Жизнь духа вовсе не имеет остановок и перерыва (по сути, не имеет и состояния, все происходит сейчас), стало быть, если некий человек в то самое мгновение, когда он узнает правое, не совершает его, происходит вот что: вначале осознание иссушается. Затем остается лишь узнать, что думает об остатке воля. Воля ведь — деятель диалектический, который, в свою очередь, распоряжается всей низшей природой человека. Если она не дает согласия на итог осознания, она, однако же, вовсе не принимает с необходимостью решение делать противоположное тому, что схвачено осознанием, — подобные разногласия весьма редки; однако она позволяет пройти некоторому времени (букв.: "промежуток", дат.: Interim.), тем самым открывается возможность замещения, а она говорит: поглядим завтра. Между тем осознание все больше затемняется, и все больше побеждают низкие стороны нашей природы; увы: и о добро надобно творить сразу же, как только оно узнано (вот почему в чистой спекуляции переход от мышления к бытию столь легок — все ведь дано заранее, с самого начала), тогда как в случае наших низших инстинктов важно как раз медлить — это те замещения, которые по душе воле, наполовину закрывающей на это глаза. Когда же осознание достаточно затемнилось, оно лучше может договориться с волей; в конце концов наступает полное согласие, ибо оно тут перешло в другой лагерь и прекрасным образом одобряет теперь все то, что само же и подготовило. Так, видимо, живут толпы людей; они как безумные трудятся над тем. чтобы затемнить свое этическое и этико-религиозное суждение, которое толкает их к решениям и следствиям, порицаемым их собственной низшей природой; вместо этого они развивают в себе эстетическое и метафизическое сознание, которое служит всего лишь отвлечением от этического.
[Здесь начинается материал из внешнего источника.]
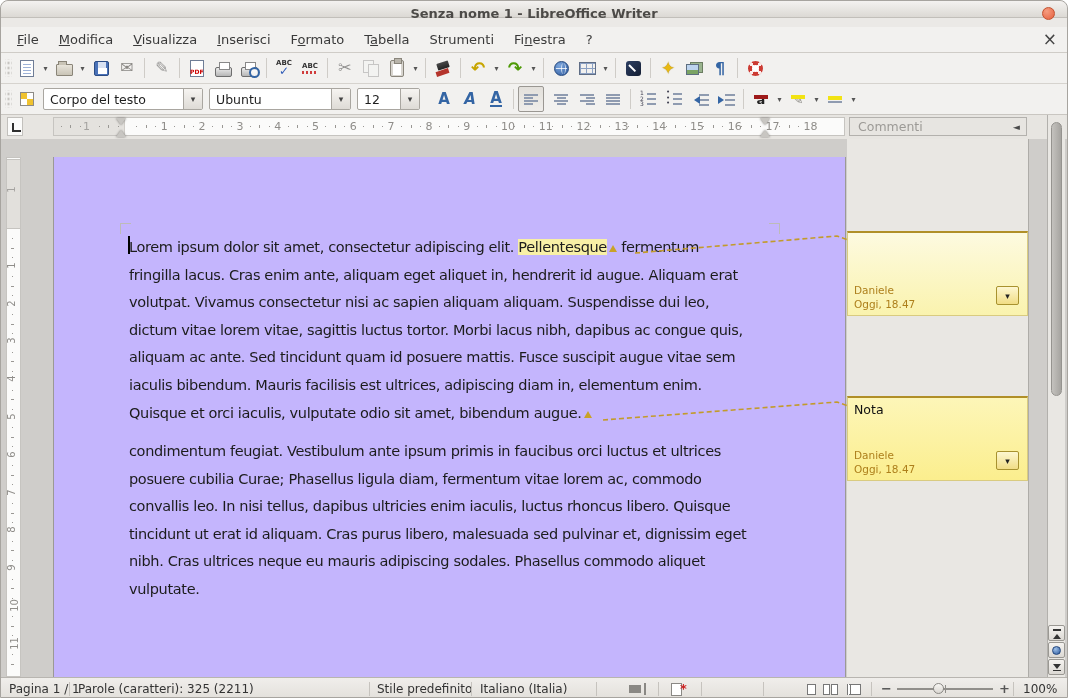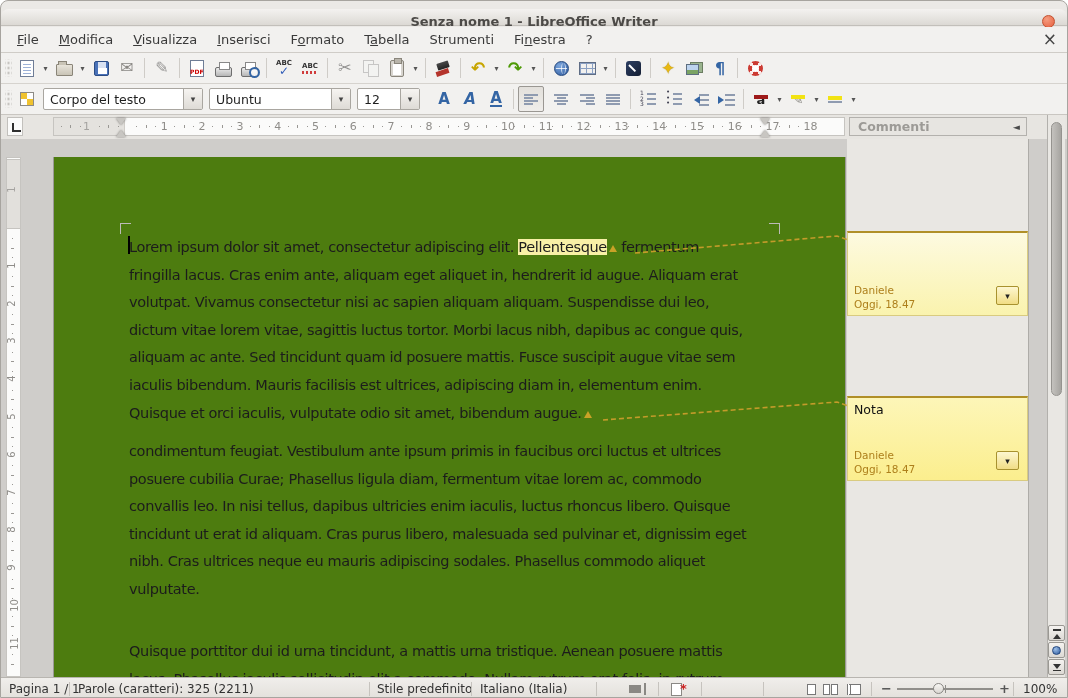--- a/index.html
+++ b/index.html
@@ -7,7 +7,7 @@
   #window{position:relative;width:1068px;height:698px;background:#ebe9e6;border-radius:8px 8px 0 0;overflow:hidden;border:1px solid #a7a49f;}
 
   
-  #titlebar{position:absolute;left:0;top:8px;right:0;height:17px;background:linear-gradient(#f4f2f0,#dcd9d4);border-bottom:1px solid #c2bfba;border-radius:8px 8px 0 0;}
+  #titlebar{position:absolute;left:0;top:0;right:0;height:17px;background:linear-gradient(#f4f2f0,#dcd9d4);border-bottom:1px solid #c2bfba;border-radius:8px 8px 0 0;}
   #title{position:absolute;left:0;right:0;top:5px;text-align:center;font-size:13px;font-weight:bold;color:#4c4a47;}
   #winbtn{position:absolute;right:12px;top:6px;width:13px;height:13px;border-radius:50%;background:radial-gradient(circle at 35% 30%,#f59d80,#e6603f);border:1px solid #c3512f;}
 

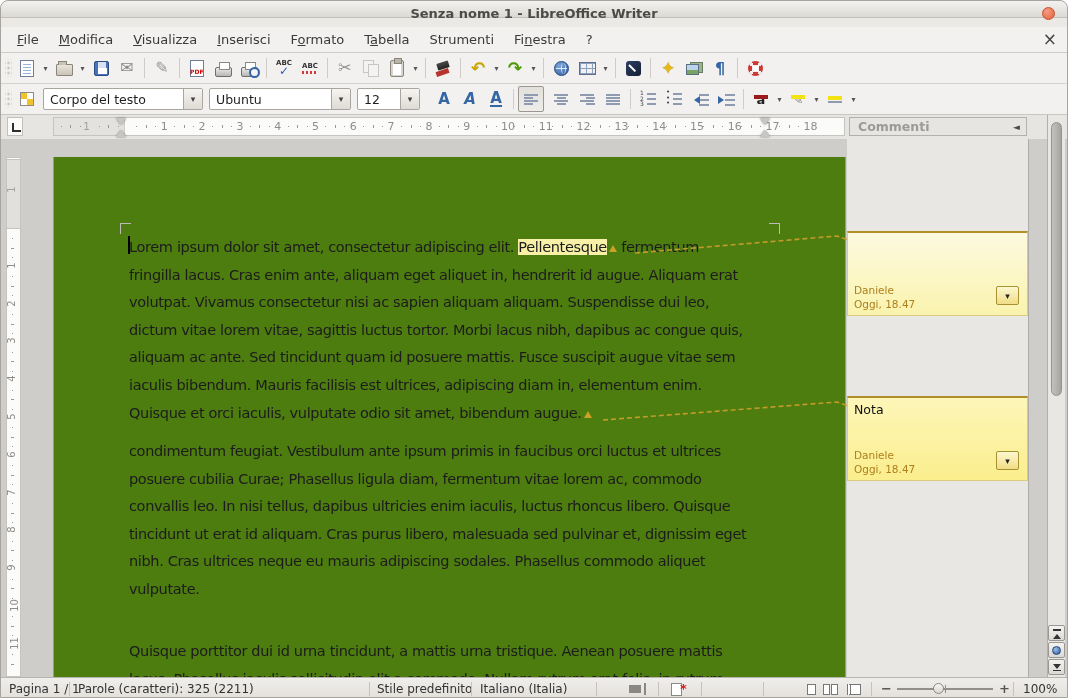--- a/index.html
+++ b/index.html
@@ -103,7 +103,7 @@
   .hourglass{position:absolute;width:0;height:0;border:5px solid transparent;}
   .hourglass.t{border-top:7px solid #c8c6c2;filter:drop-shadow(0 0 1px #7b7975);}
   .hourglass.b{border-bottom:7px solid #c8c6c2;filter:drop-shadow(0 0 1px #7b7975);}
-  #commenti{position:absolute;left:848px;top:2px;width:178px;height:19px;border:1px solid #b3b1ad;background:#e7e5e1;display:flex;align-items:center;font-weight:bold;}
+  #commenti{position:absolute;left:848px;top:2px;width:178px;height:19px;border:1px solid #b3b1ad;background:#e7e5e1;display:flex;align-items:center;}
   #commenti .lbl{flex:1;padding-left:8px;font-size:12.5px;color:#9c9a96;}
   #commenti .coll{font-size:9px;color:#4a4a4a;padding-right:6px;}
 

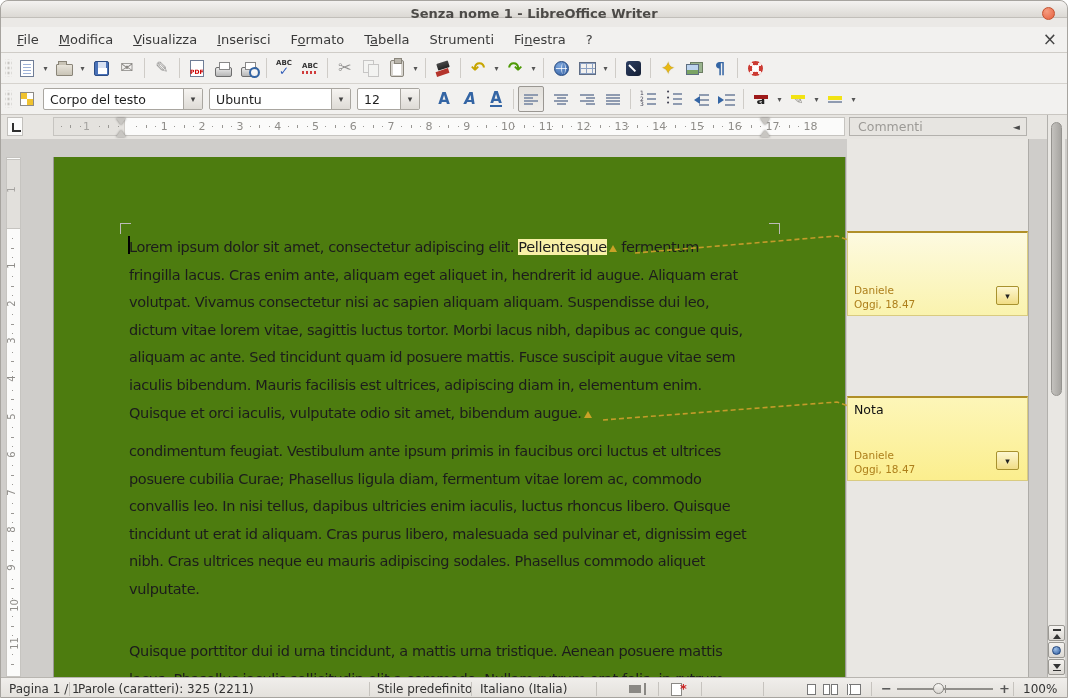--- a/index.html
+++ b/index.html
@@ -116,7 +116,7 @@
   .vnum.margin{color:#a5a3a0;}
   .vtick{position:absolute;left:6px;width:1px;height:1px;background:#9a9894;}
   .vtick.mid{width:3px;left:5px;}
-  #page{position:absolute;left:52px;top:18px;width:793px;height:520px;background:#4d7c0f;border-left:1px solid #9b9995;border-right:1px solid #9b9995;}
+  #page{position:absolute;left:52px;top:18px;width:793px;height:520px;background:#c4b5fd;border-left:1px solid #9b9995;border-right:1px solid #9b9995;}
   .crop{position:absolute;width:11px;height:11px;}
   .crop.tl{left:66px;top:66px;border-left:1px solid #bdbbb7;border-top:1px solid #bdbbb7;}
   .crop.tr{left:715px;top:66px;border-right:1px solid #bdbbb7;border-top:1px solid #bdbbb7;}

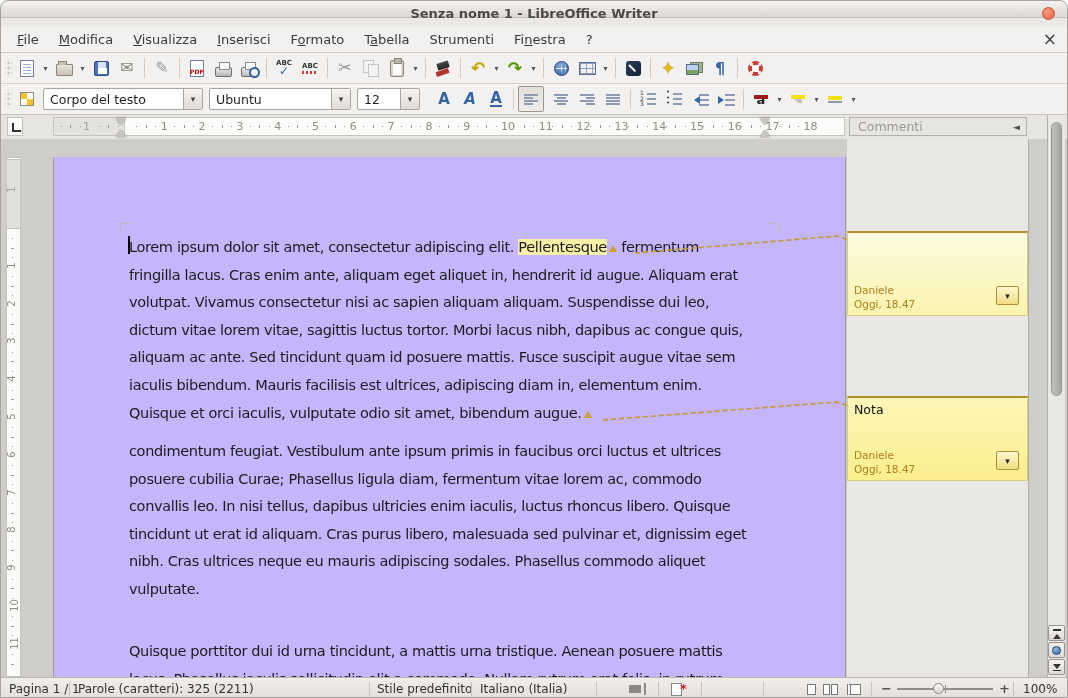--- a/index.html
+++ b/index.html
@@ -455,10 +455,6 @@
         <div class="tline">vulputate.</div>
       </div>
 
-      <div class="para" style="top:481px;">
-        <div class="tline">Quisque porttitor dui id urna tincidunt, a mattis urna tristique. Aenean posuere mattis</div>
-        <div class="tline">lacus. Phasellus iaculis sollicitudin elit a commodo. Nullam rutrum erat felis, in rutrum</div>
-      </div>
     </div>
 
     <div id="cstrip">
Но в наших рассуждениях превзошли ли мы сократизм ? Нет, ибо Сократ сказал бы, что, если все происходит таким образом, это как раз доказательство того, что наш человек все же не понял праведного. Иначе говоря, для того чтобы заявить, что некто, зная это, творит неправое. что он, осознав правое, творит неправое, — эллинизму не хватало мужества, он избегал этого, говоря: когда некто творит неправое, он не понял правого.

Все это не подлежит сомнению; и я добавлю, что совершенно невозможно чтобы человек мог выйти за пределы этого взгляда, мог совершенно один и сам по себе сказать, что такое грех, поскольку он как раз пребывает во грехе; все его рассуждения о грех в основе своей суть лишь приукрашивание, оправдание, греховное смягчение. Вот почему христианство начинает восхождение и другим способом, полагая необходимость откровения Божьего, которое наставляет человека о грехе, показывая ему. что грех состоит не в том, что не понимают правого, но в том, что его не желают понять, не желают правого.